→ The task: Each entry below must be repeated exactly. Leave the pictures out of it.

(Beginning of Input records)

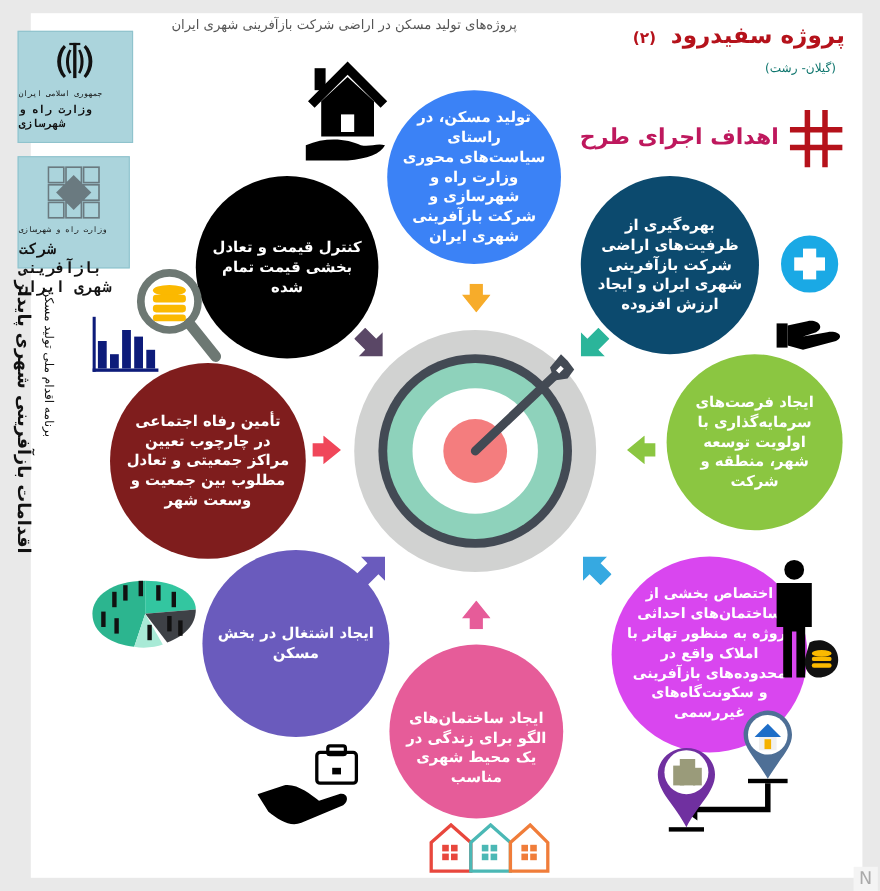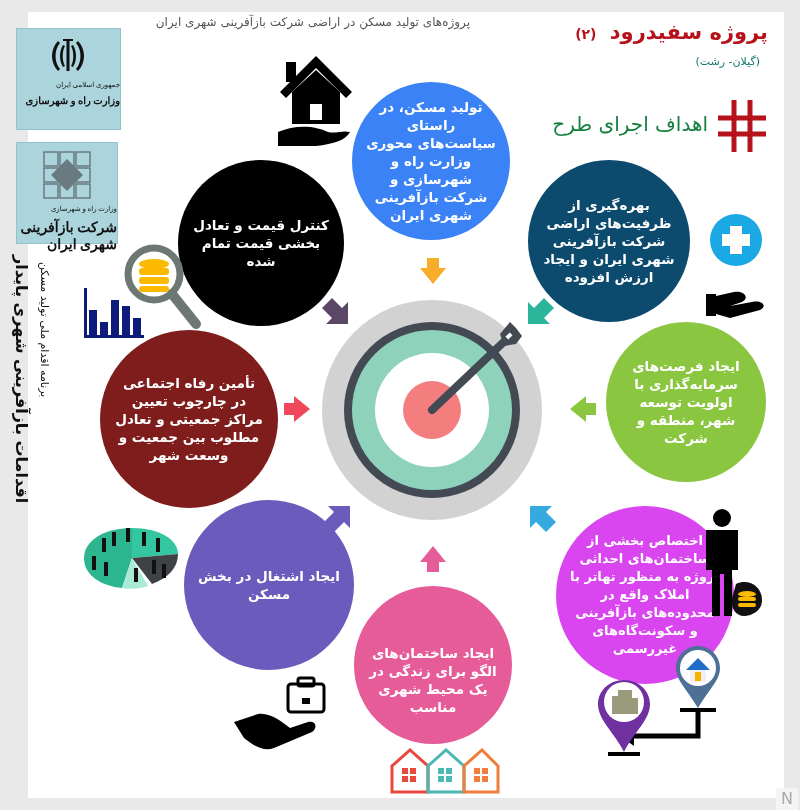--- a/index.html
+++ b/index.html
@@ -4,23 +4,23 @@
 <style>
   html, body { margin:0; padding:0; }
   body { width:800px; height:810px; background:#e9e9e9; position:relative; overflow:hidden;
          font-family:"DejaVu Sans", sans-serif; }
   .page { position:absolute; left:28px; top:12px; width:756px; height:786px; background:#ffffff; }
   .abs { position:absolute; }
   .subtitle { position:absolute; right:330px; top:15px; font-size:12px; color:#555; direction:rtl; white-space:nowrap; }
   .title { position:absolute; right:32px; top:20px; font-size:21px; font-weight:bold; color:#b5121b; direction:rtl; white-space:nowrap; }
   .title .num { font-size:14px; margin-right:6px; }
   .loc { position:absolute; right:40px; top:55px; font-size:11px; color:#0f766e; direction:rtl; white-space:nowrap; }
-  .goals-title { position:absolute; right:92px; top:112px; font-size:20px; font-weight:normal; color:#15803d; direction:rtl; white-space:nowrap; }
+  .goals-title { position:absolute; right:92px; top:112px; font-size:20px; font-weight:bold; color:#be185d; direction:rtl; white-space:nowrap; }
   .logo { position:absolute; background:#abd4dc; border:1px solid #8fc3cd; }
-  .logo-text { position:absolute; left:0; right:0; text-align:right; direction:rtl; color:#111; font-family:Liberation Serif, serif; }
+  .logo-text { position:absolute; left:0; right:0; text-align:left; direction:rtl; color:#111; font-family:Liberation Mono, monospace; }
   .vert { position:absolute; writing-mode:vertical-rl; direction:rtl; white-space:nowrap; color:#111; }
   .circle { position:absolute; border-radius:50%; display:flex; align-items:center; justify-content:center; }
   .circle span { color:#fff; font-weight:bold; font-size:13.5px; line-height:18px; text-align:center; direction:rtl; padding:0 14px; }
   .arrow { position:absolute; }
   .wm { position:absolute; right:2px; bottom:0; width:22px; height:22px; background:#f4f4f4; color:#aaa; font-size:16px; text-align:center; line-height:22px; }
 </style>
 </head>
 <body>
 
 <div class="page"></div>

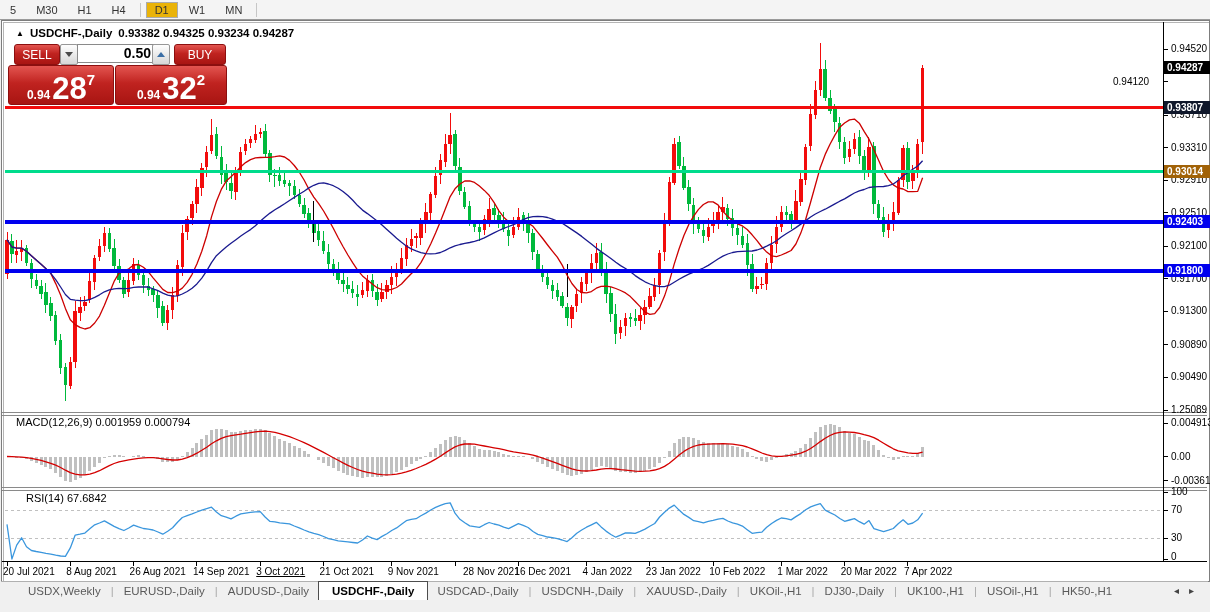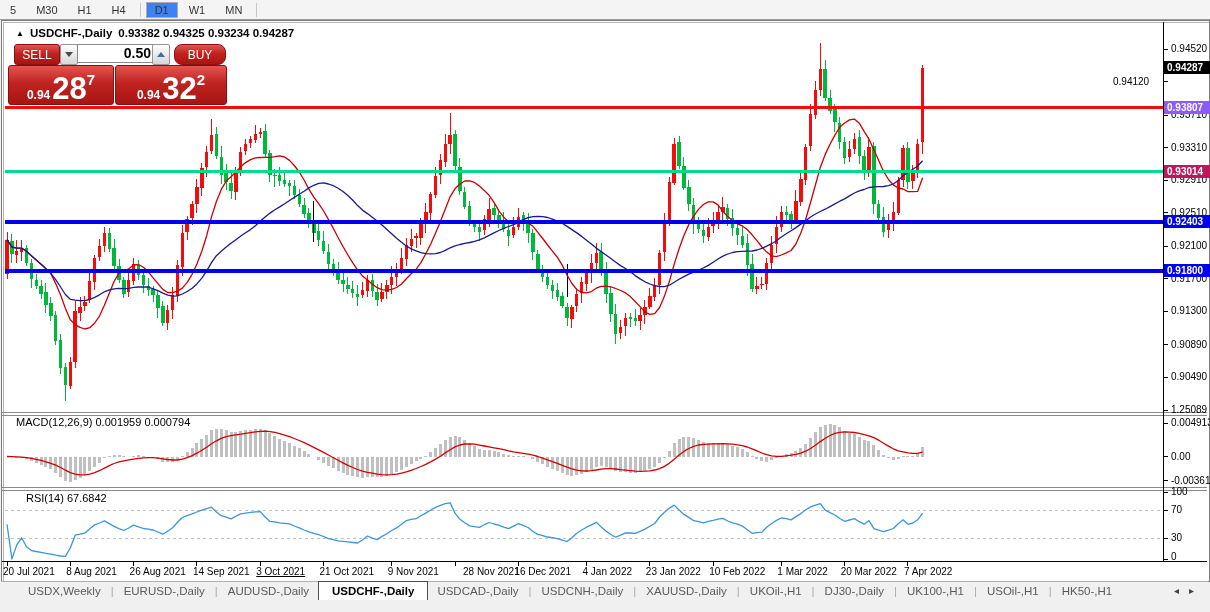--- a/index.html
+++ b/index.html
@@ -1,33 +1,33 @@
 <!DOCTYPE html>
 <html><head>
 <meta charset="utf-8">
 <style>
   html,body{margin:0;padding:0;background:#f0f0f0;font-family:"Liberation Sans",sans-serif;}
   #app{position:relative;width:1210px;height:612px;background:#f0f0f0;overflow:hidden;}
   .abs{position:absolute;}
   
   #toolbar{left:0;top:0;width:1210px;height:19px;background:#f4f4f4;border-bottom:1px solid #9a9a9a;display:flex;align-items:center;font-size:11px;color:#333;}
   .tf-btn{padding:1px 8px;margin:0 1px;cursor:default;border:1px solid transparent;}
-  .tf-btn.active{background:#3b82f6;border:1px solid #ababab;}
+  .tf-btn.active{background:#eab308;border:1px solid #ababab;}
   .tf-sep{width:1px;height:14px;background:#c6c6c6;margin:0 4px;}
   
   #chart-frame{left:1px;top:20px;width:1207px;height:560px;background:#fff;border:1px solid #7d7d7d;box-shadow:inset 1px 1px 0 #fff, inset 2px 2px 0 #b5b5b5;}
   #chart-svg{left:0;top:0;}
   
   #chart-title{left:16px;top:27px;font-size:11.5px;font-weight:bold;color:#000;display:flex;align-items:center;gap:6px;}
   #collapse-tri{font-size:8px;}
   
   #trade-panel{left:8px;top:44px;width:217px;height:56px;}
   .redgrad{background:linear-gradient(#e35550,#c02320 45%,#a81512);border:1px solid #8c0f0f;border-radius:3px;color:#fff;}
   #sell-btn{left:6px;top:0;width:44px;height:19px;font-size:12px;display:flex;align-items:center;justify-content:center;}
-  #buy-btn{left:166px;top:0;width:50px;height:19px;font-size:12px;display:flex;align-items:center;justify-content:center;border-radius:8px;}
+  #buy-btn{left:166px;top:0;width:50px;height:19px;font-size:12px;display:flex;align-items:center;justify-content:center;}
   .spin{top:0;width:16px;height:19px;background:linear-gradient(#fefefe,#d7d7d7);border:1px solid #979797;border-radius:2px;display:flex;align-items:center;justify-content:center;}
   #vol-down{left:52px;}
   #vol-up{left:144px;}
   .tri-dn{width:0;height:0;border-left:4px solid transparent;border-right:4px solid transparent;border-top:5px solid #4a4a4a;}
   .tri-up{width:0;height:0;border-left:4px solid transparent;border-right:4px solid transparent;border-bottom:5px solid #3a6ea5;}
   #vol-field{left:69px;top:0;width:73px;height:17px;background:#fff;border:1px solid #8a8a8a;font-size:14px;font-weight:bold;color:#000;text-align:right;padding:0 6px 0 0;}
   .price-tile{top:21px;height:35px;display:flex;align-items:flex-end;justify-content:center;padding-bottom:3px;}
   #sell-tile{left:0;width:104px;}
   #buy-tile{left:107px;width:110px;}
   .p-small{font-size:12px;font-weight:bold;margin-right:2px;line-height:1;}
@@ -746,22 +746,22 @@
       <div class="datelab" style="left: 387.73px;">9 Nov 2021</div>
       <div class="datelab" style="left: 463px;">28 Nov 2021</div>
       <div class="datelab" style="left: 514.35px;">16 Dec 2021</div>
       <div class="datelab" style="left: 582.53px;">4 Jan 2022</div>
       <div class="datelab" style="left: 645.84px;">23 Jan 2022</div>
       <div class="datelab" style="left: 709.15px;">10 Feb 2022</div>
       <div class="datelab" style="left: 777.33px;">1 Mar 2022</div>
       <div class="datelab" style="left: 840.64px;">20 Mar 2022</div>
       <div class="datelab" style="left: 903.95px;">7 Apr 2022</div>
       <div class="badge" style="background: #000000; top: 61.4894px;">0.94287</div>
-      <div class="badge" style="background: #8b5cf6; top: 100.609px;">0.93807</div>
-      <div class="badge" style="background: #be185d; top: 165.238px;">0.93014</div>
+      <div class="badge" style="background: #0f172a; top: 100.609px;">0.93807</div>
+      <div class="badge" style="background: #a16207; top: 165.238px;">0.93014</div>
       <div class="badge" style="background: rgb(0, 0, 238); top: 215.035px;">0.92403</div>
       <div class="badge" style="background: rgb(0, 0, 238); top: 264.179px;">0.91800</div>
     </div>
 
   <div id="tabbar" class="abs">
       <div class="tab">USDX,Weekly</div>
       <span class="tab-sep">|</span>
       <div class="tab">EURUSD-,Daily</div>
       <span class="tab-sep">|</span>
       <div class="tab">AUDUSD-,Daily</div>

(End of Input records)

→ Completed exercise:
--- a/index.html
+++ b/index.html
@@ -4,23 +4,23 @@
 <style>
   html, body { margin:0; padding:0; }
   body { width:800px; height:810px; background:#e9e9e9; position:relative; overflow:hidden;
          font-family:"DejaVu Sans", sans-serif; }
   .page { position:absolute; left:28px; top:12px; width:756px; height:786px; background:#ffffff; }
   .abs { position:absolute; }
   .subtitle { position:absolute; right:330px; top:15px; font-size:12px; color:#555; direction:rtl; white-space:nowrap; }
   .title { position:absolute; right:32px; top:20px; font-size:21px; font-weight:bold; color:#b5121b; direction:rtl; white-space:nowrap; }
   .title .num { font-size:14px; margin-right:6px; }
   .loc { position:absolute; right:40px; top:55px; font-size:11px; color:#0f766e; direction:rtl; white-space:nowrap; }
-  .goals-title { position:absolute; right:92px; top:112px; font-size:20px; font-weight:normal; color:#15803d; direction:rtl; white-space:nowrap; }
+  .goals-title { position:absolute; right:92px; top:112px; font-size:20px; font-weight:bold; color:#be185d; direction:rtl; white-space:nowrap; }
   .logo { position:absolute; background:#abd4dc; border:1px solid #8fc3cd; }
-  .logo-text { position:absolute; left:0; right:0; text-align:right; direction:rtl; color:#111; font-family:Liberation Serif, serif; }
+  .logo-text { position:absolute; left:0; right:0; text-align:left; direction:rtl; color:#111; font-family:Liberation Mono, monospace; }
   .vert { position:absolute; writing-mode:vertical-rl; direction:rtl; white-space:nowrap; color:#111; }
   .circle { position:absolute; border-radius:50%; display:flex; align-items:center; justify-content:center; }
   .circle span { color:#fff; font-weight:bold; font-size:13.5px; line-height:18px; text-align:center; direction:rtl; padding:0 14px; }
   .arrow { position:absolute; }
   .wm { position:absolute; right:2px; bottom:0; width:22px; height:22px; background:#f4f4f4; color:#aaa; font-size:16px; text-align:center; line-height:22px; }
 </style>
 </head>
 <body>
 
 <div class="page"></div>

--- a/index.html
+++ b/index.html
@@ -1,33 +1,33 @@
 <!DOCTYPE html>
 <html><head>
 <meta charset="utf-8">
 <style>
   html,body{margin:0;padding:0;background:#f0f0f0;font-family:"Liberation Sans",sans-serif;}
   #app{position:relative;width:1210px;height:612px;background:#f0f0f0;overflow:hidden;}
   .abs{position:absolute;}
   
   #toolbar{left:0;top:0;width:1210px;height:19px;background:#f4f4f4;border-bottom:1px solid #9a9a9a;display:flex;align-items:center;font-size:11px;color:#333;}
   .tf-btn{padding:1px 8px;margin:0 1px;cursor:default;border:1px solid transparent;}
-  .tf-btn.active{background:#3b82f6;border:1px solid #ababab;}
+  .tf-btn.active{background:#eab308;border:1px solid #ababab;}
   .tf-sep{width:1px;height:14px;background:#c6c6c6;margin:0 4px;}
   
   #chart-frame{left:1px;top:20px;width:1207px;height:560px;background:#fff;border:1px solid #7d7d7d;box-shadow:inset 1px 1px 0 #fff, inset 2px 2px 0 #b5b5b5;}
   #chart-svg{left:0;top:0;}
   
   #chart-title{left:16px;top:27px;font-size:11.5px;font-weight:bold;color:#000;display:flex;align-items:center;gap:6px;}
   #collapse-tri{font-size:8px;}
   
   #trade-panel{left:8px;top:44px;width:217px;height:56px;}
   .redgrad{background:linear-gradient(#e35550,#c02320 45%,#a81512);border:1px solid #8c0f0f;border-radius:3px;color:#fff;}
   #sell-btn{left:6px;top:0;width:44px;height:19px;font-size:12px;display:flex;align-items:center;justify-content:center;}
-  #buy-btn{left:166px;top:0;width:50px;height:19px;font-size:12px;display:flex;align-items:center;justify-content:center;border-radius:8px;}
+  #buy-btn{left:166px;top:0;width:50px;height:19px;font-size:12px;display:flex;align-items:center;justify-content:center;}
   .spin{top:0;width:16px;height:19px;background:linear-gradient(#fefefe,#d7d7d7);border:1px solid #979797;border-radius:2px;display:flex;align-items:center;justify-content:center;}
   #vol-down{left:52px;}
   #vol-up{left:144px;}
   .tri-dn{width:0;height:0;border-left:4px solid transparent;border-right:4px solid transparent;border-top:5px solid #4a4a4a;}
   .tri-up{width:0;height:0;border-left:4px solid transparent;border-right:4px solid transparent;border-bottom:5px solid #3a6ea5;}
   #vol-field{left:69px;top:0;width:73px;height:17px;background:#fff;border:1px solid #8a8a8a;font-size:14px;font-weight:bold;color:#000;text-align:right;padding:0 6px 0 0;}
   .price-tile{top:21px;height:35px;display:flex;align-items:flex-end;justify-content:center;padding-bottom:3px;}
   #sell-tile{left:0;width:104px;}
   #buy-tile{left:107px;width:110px;}
   .p-small{font-size:12px;font-weight:bold;margin-right:2px;line-height:1;}
@@ -746,22 +746,22 @@
       <div class="datelab" style="left: 387.73px;">9 Nov 2021</div>
       <div class="datelab" style="left: 463px;">28 Nov 2021</div>
       <div class="datelab" style="left: 514.35px;">16 Dec 2021</div>
       <div class="datelab" style="left: 582.53px;">4 Jan 2022</div>
       <div class="datelab" style="left: 645.84px;">23 Jan 2022</div>
       <div class="datelab" style="left: 709.15px;">10 Feb 2022</div>
       <div class="datelab" style="left: 777.33px;">1 Mar 2022</div>
       <div class="datelab" style="left: 840.64px;">20 Mar 2022</div>
       <div class="datelab" style="left: 903.95px;">7 Apr 2022</div>
       <div class="badge" style="background: #000000; top: 61.4894px;">0.94287</div>
-      <div class="badge" style="background: #8b5cf6; top: 100.609px;">0.93807</div>
-      <div class="badge" style="background: #be185d; top: 165.238px;">0.93014</div>
+      <div class="badge" style="background: #0f172a; top: 100.609px;">0.93807</div>
+      <div class="badge" style="background: #a16207; top: 165.238px;">0.93014</div>
       <div class="badge" style="background: rgb(0, 0, 238); top: 215.035px;">0.92403</div>
       <div class="badge" style="background: rgb(0, 0, 238); top: 264.179px;">0.91800</div>
     </div>
 
   <div id="tabbar" class="abs">
       <div class="tab">USDX,Weekly</div>
       <span class="tab-sep">|</span>
       <div class="tab">EURUSD-,Daily</div>
       <span class="tab-sep">|</span>
       <div class="tab">AUDUSD-,Daily</div>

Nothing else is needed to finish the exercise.